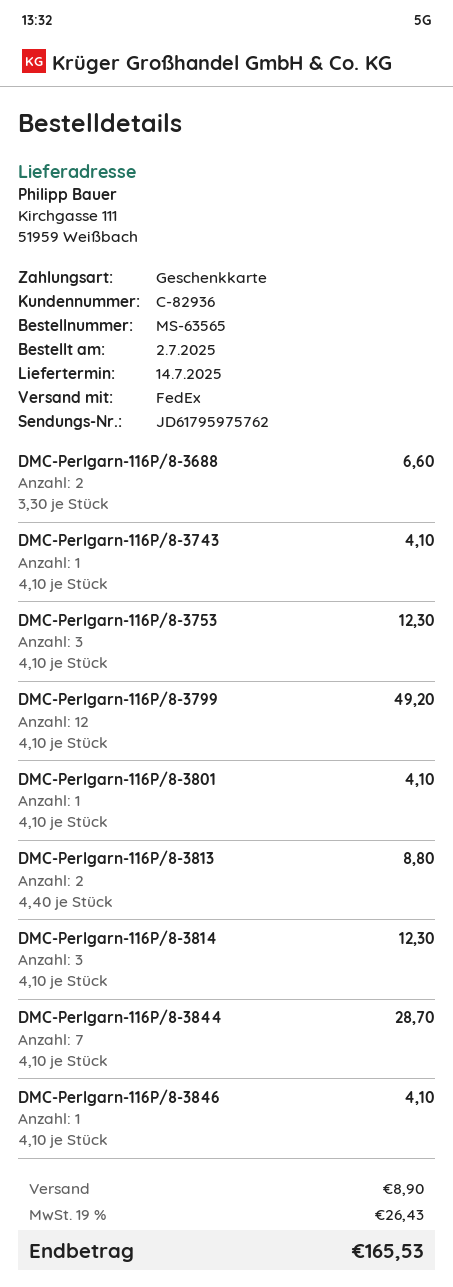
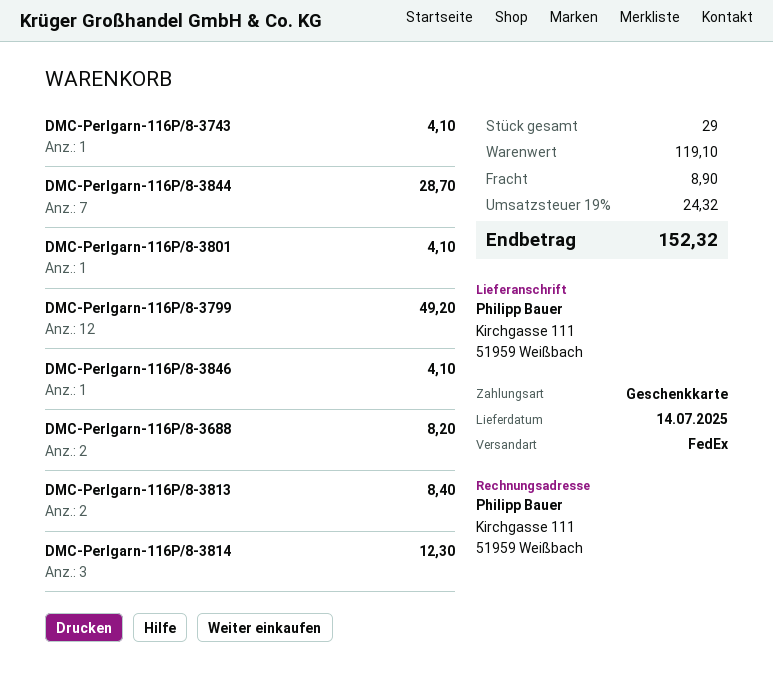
DMC-Perlgarn-116P/8-3688: 2 for 6.60 -> 2 for 8.20
DMC-Perlgarn-116P/8-3753: 3 for 12.30 -> none
DMC-Perlgarn-116P/8-3813: 2 for 8.80 -> 2 for 8.40
tax: 19% = 26.43 -> 19% = 24.32
total: 165.53 -> 152.32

WHAT THE TASK REQUIRES
In transcribing the records, omit the pictures and keep everything else exactly as it appears.

EXERCISE ANSWER
DMC-Perlgarn-116P/8-3688: 2 for 6.60 -> 2 for 8.20
DMC-Perlgarn-116P/8-3753: 3 for 12.30 -> none
DMC-Perlgarn-116P/8-3813: 2 for 8.80 -> 2 for 8.40
tax: 19% = 26.43 -> 19% = 24.32
total: 165.53 -> 152.32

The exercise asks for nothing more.